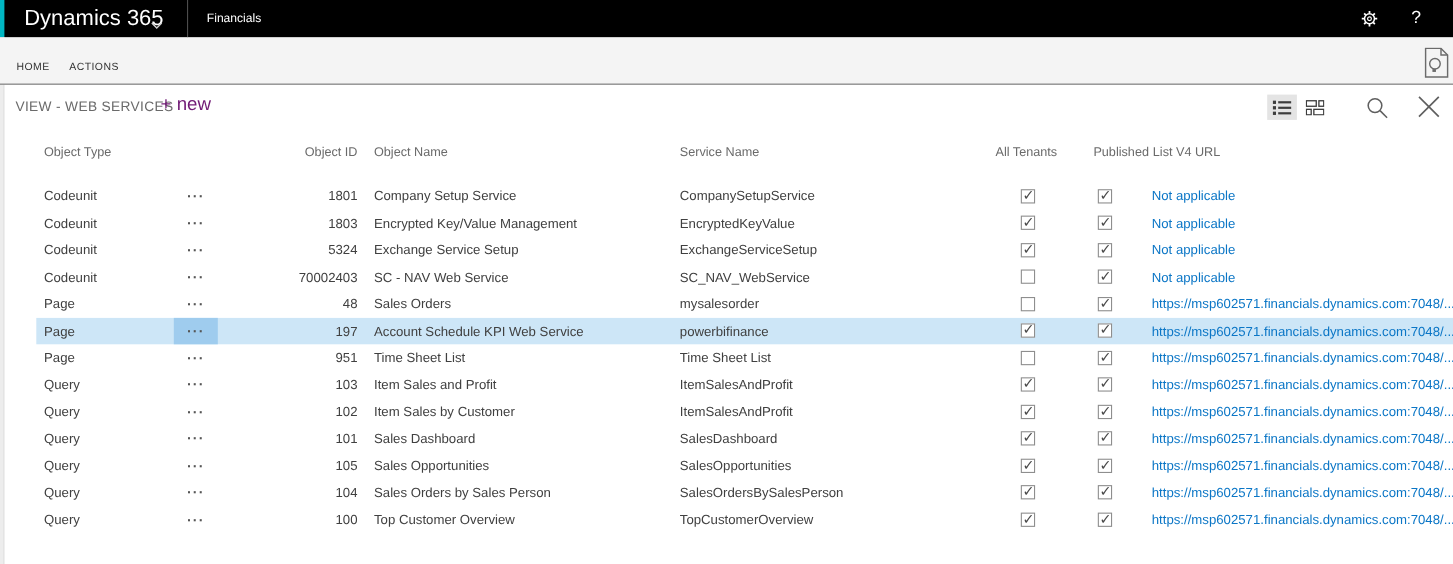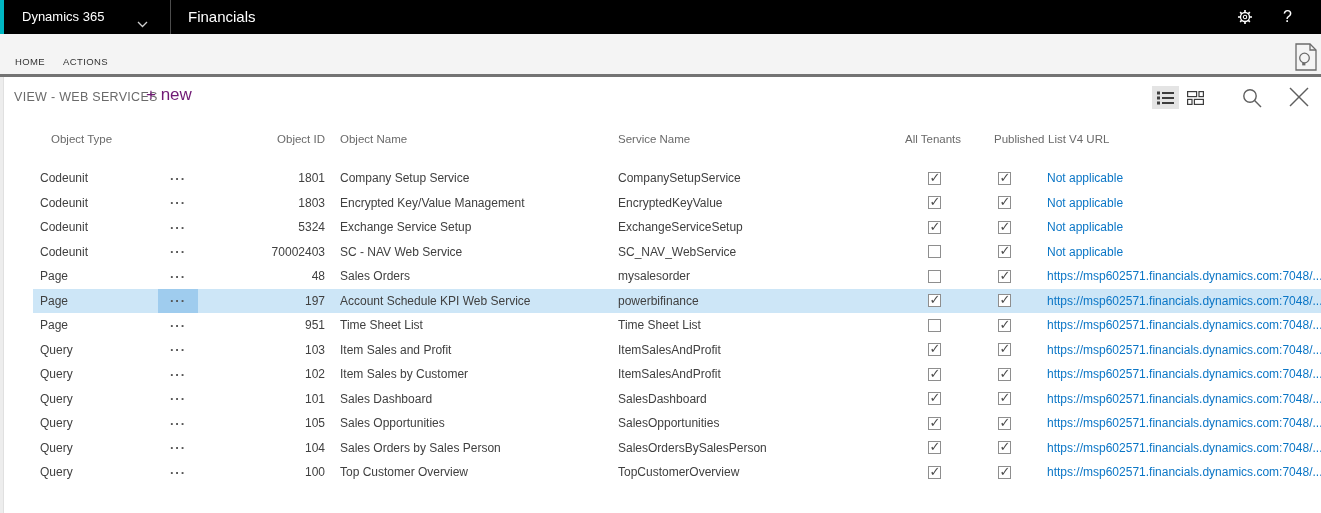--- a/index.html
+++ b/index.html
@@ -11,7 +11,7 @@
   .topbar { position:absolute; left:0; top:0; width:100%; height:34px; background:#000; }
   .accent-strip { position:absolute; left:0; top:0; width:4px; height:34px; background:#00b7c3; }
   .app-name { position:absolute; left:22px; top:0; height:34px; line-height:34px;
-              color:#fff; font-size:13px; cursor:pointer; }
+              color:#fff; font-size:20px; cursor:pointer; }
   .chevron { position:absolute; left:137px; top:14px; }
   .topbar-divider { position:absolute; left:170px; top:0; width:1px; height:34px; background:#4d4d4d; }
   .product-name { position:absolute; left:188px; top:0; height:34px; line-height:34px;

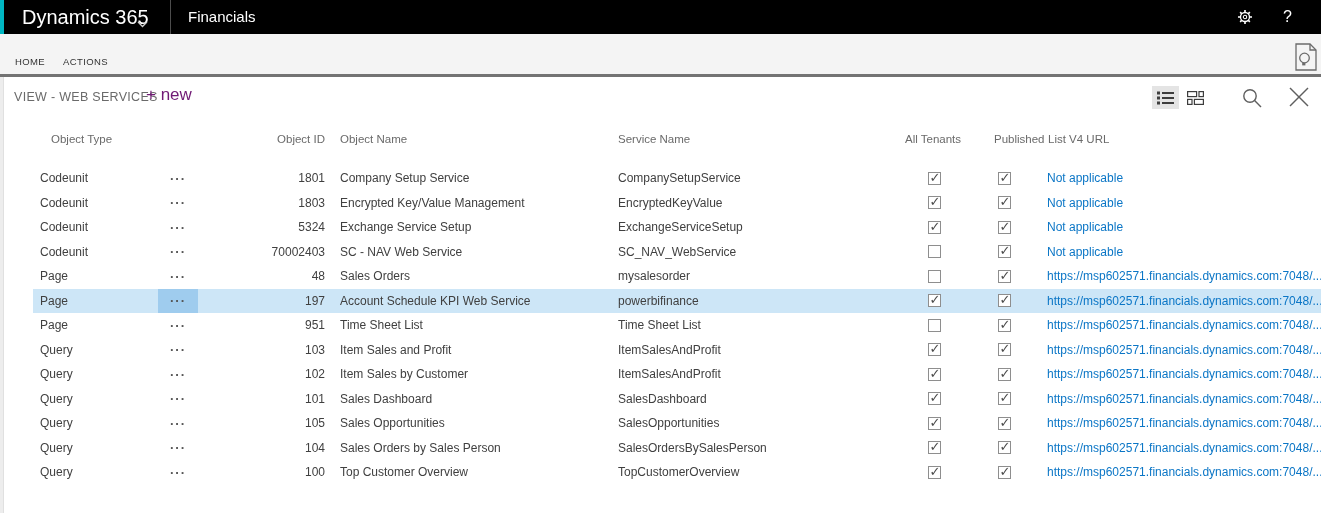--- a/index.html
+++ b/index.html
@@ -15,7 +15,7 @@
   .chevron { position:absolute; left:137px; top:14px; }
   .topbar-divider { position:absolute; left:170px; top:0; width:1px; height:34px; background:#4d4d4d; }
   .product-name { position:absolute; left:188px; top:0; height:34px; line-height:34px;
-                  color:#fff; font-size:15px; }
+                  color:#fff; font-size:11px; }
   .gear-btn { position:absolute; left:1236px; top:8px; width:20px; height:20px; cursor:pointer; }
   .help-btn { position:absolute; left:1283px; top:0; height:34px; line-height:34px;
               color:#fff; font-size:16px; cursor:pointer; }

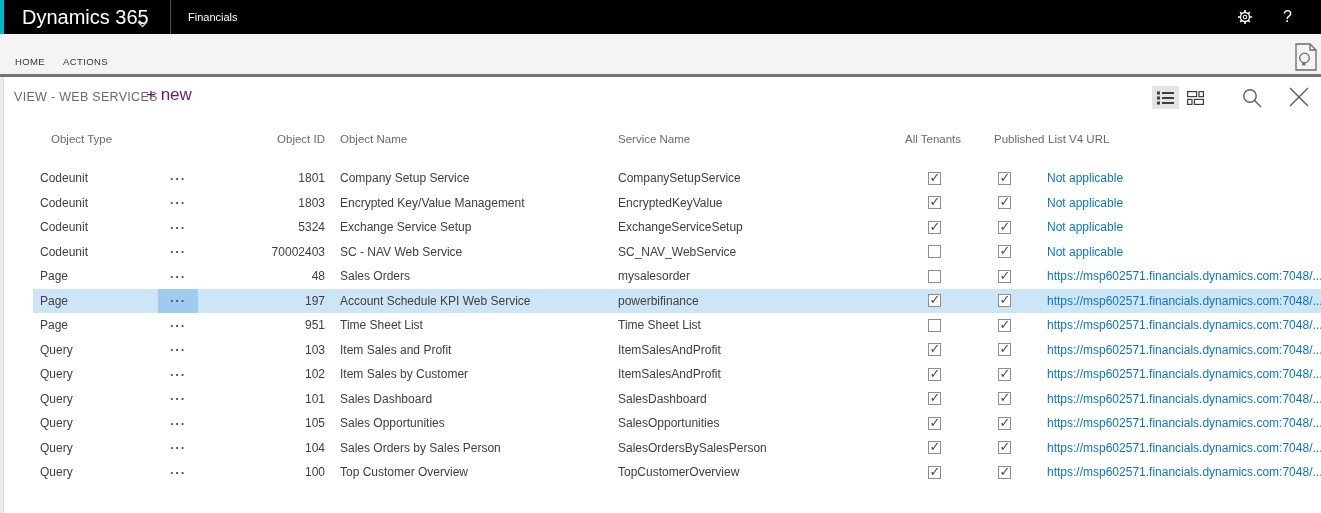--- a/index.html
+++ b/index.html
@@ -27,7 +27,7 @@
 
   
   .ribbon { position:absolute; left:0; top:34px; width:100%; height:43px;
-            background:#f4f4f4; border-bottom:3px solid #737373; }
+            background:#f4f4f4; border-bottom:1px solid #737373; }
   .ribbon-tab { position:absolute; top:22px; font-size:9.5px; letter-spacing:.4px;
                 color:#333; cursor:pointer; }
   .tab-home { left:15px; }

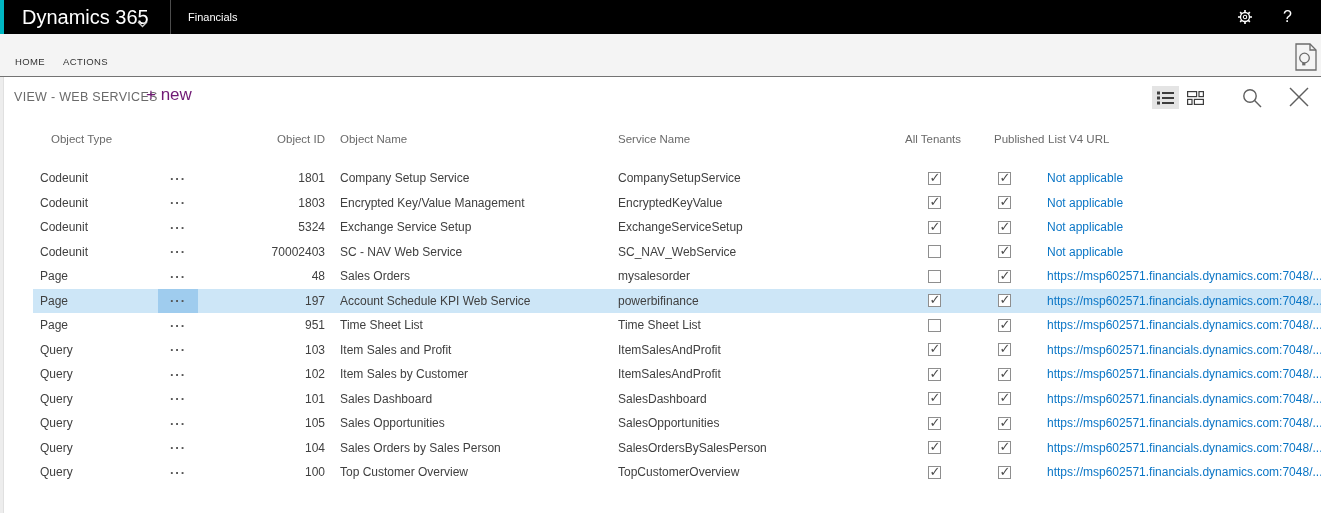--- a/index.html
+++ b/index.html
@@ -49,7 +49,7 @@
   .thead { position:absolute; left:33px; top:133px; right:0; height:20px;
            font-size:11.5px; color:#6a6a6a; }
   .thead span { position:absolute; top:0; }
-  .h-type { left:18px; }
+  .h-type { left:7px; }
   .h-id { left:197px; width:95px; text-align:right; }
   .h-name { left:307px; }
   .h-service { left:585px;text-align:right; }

...

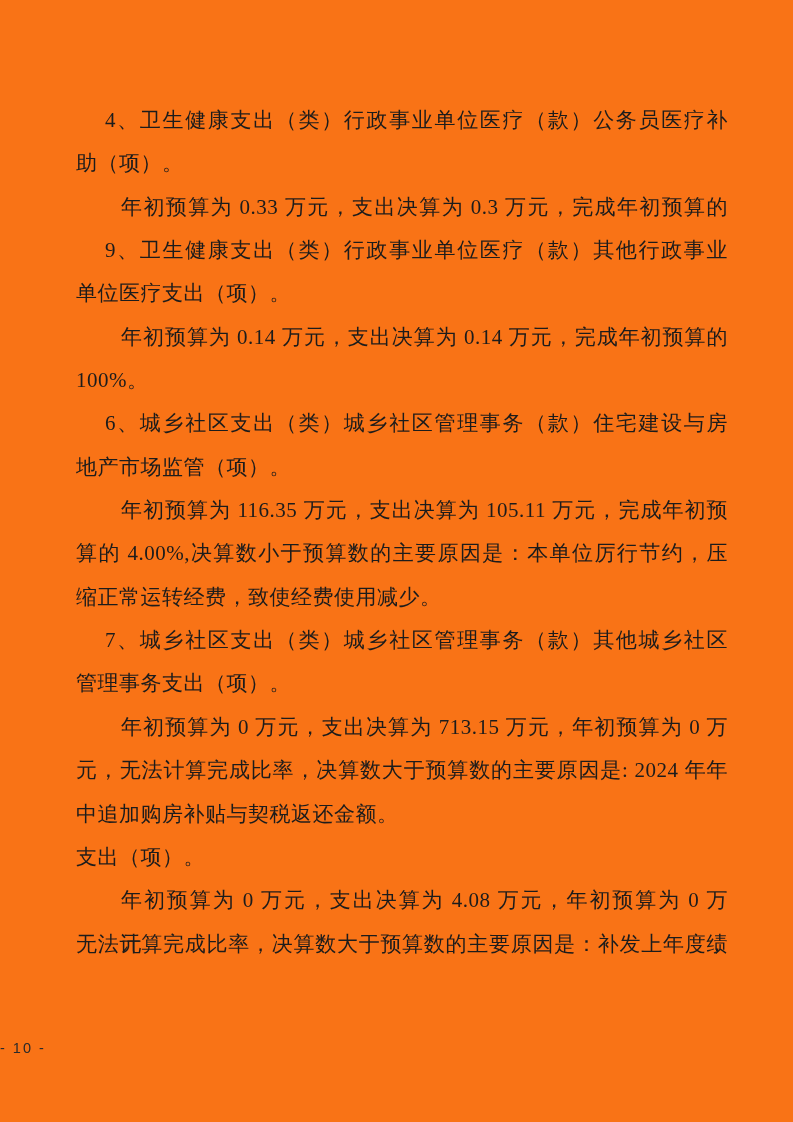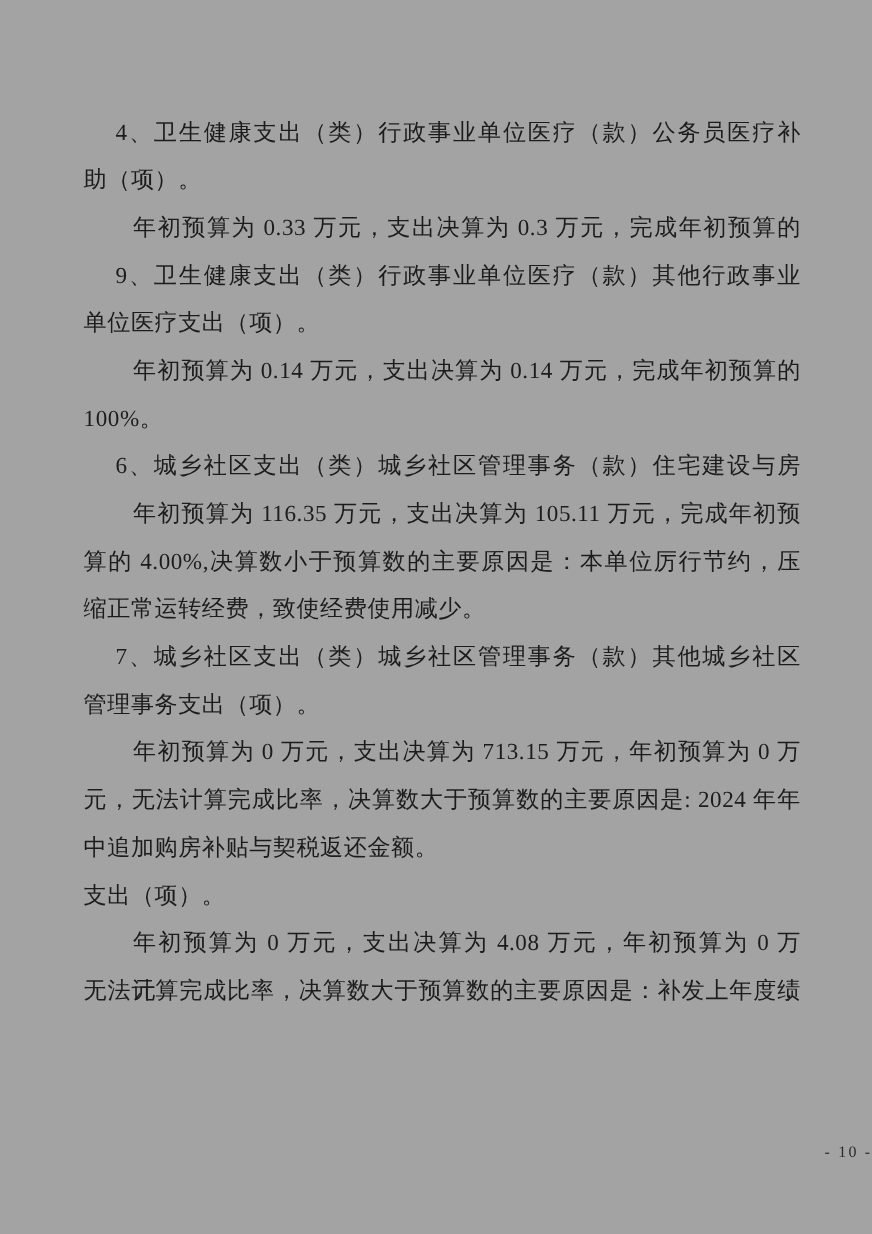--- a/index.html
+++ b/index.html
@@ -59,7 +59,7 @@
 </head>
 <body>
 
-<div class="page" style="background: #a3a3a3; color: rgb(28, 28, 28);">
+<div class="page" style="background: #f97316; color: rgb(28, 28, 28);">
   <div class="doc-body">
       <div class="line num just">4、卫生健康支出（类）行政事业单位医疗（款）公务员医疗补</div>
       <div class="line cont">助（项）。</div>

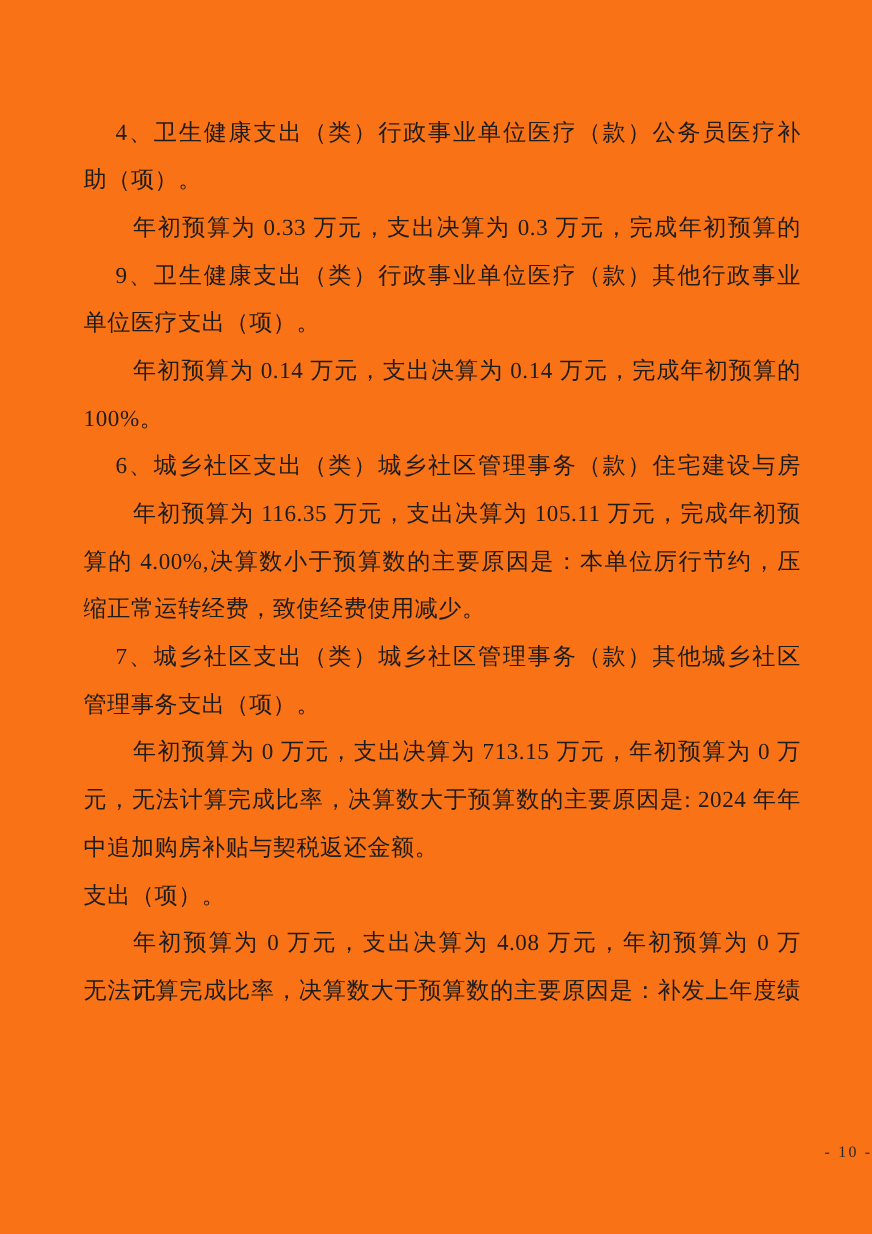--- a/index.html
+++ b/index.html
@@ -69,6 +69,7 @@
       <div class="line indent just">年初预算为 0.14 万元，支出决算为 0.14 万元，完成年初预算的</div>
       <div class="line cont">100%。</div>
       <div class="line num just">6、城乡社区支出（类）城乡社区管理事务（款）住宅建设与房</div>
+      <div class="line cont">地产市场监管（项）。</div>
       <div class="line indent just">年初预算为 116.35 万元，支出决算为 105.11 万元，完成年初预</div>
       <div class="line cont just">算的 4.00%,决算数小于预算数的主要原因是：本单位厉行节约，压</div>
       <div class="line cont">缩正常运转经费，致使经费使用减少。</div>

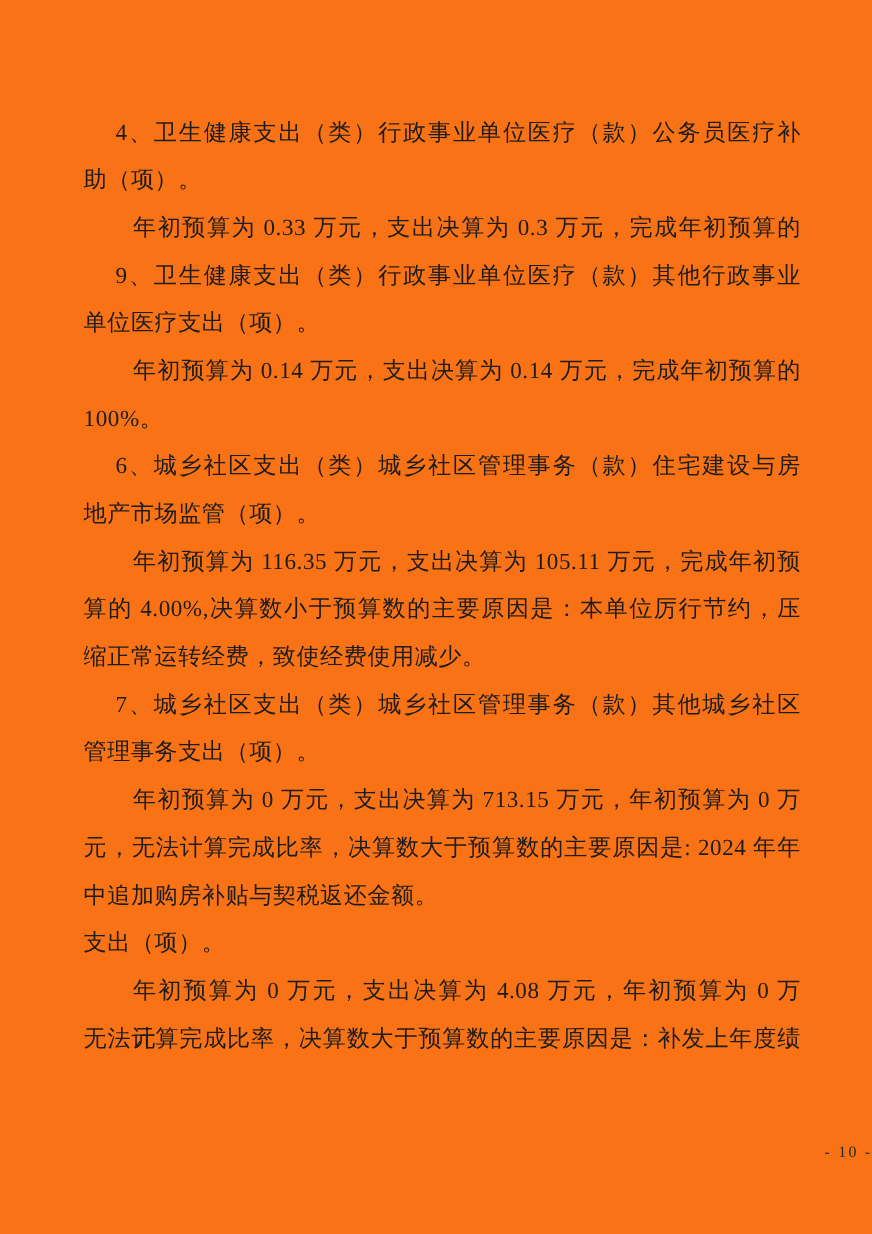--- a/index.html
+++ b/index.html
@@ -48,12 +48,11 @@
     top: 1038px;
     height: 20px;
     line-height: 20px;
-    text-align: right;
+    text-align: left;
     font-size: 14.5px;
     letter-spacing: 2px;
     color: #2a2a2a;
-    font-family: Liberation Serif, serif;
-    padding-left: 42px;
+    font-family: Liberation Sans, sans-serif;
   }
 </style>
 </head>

Try it: Take every line above carrying "支出决算为" and return it.

Written reply:
       <div class="line indent just">年初预算为 0.14 万元，支出决算为 0.14 万元，完成年初预算的</div>
       <div class="line indent just">年初预算为 116.35 万元，支出决算为 105.11 万元，完成年初预</div>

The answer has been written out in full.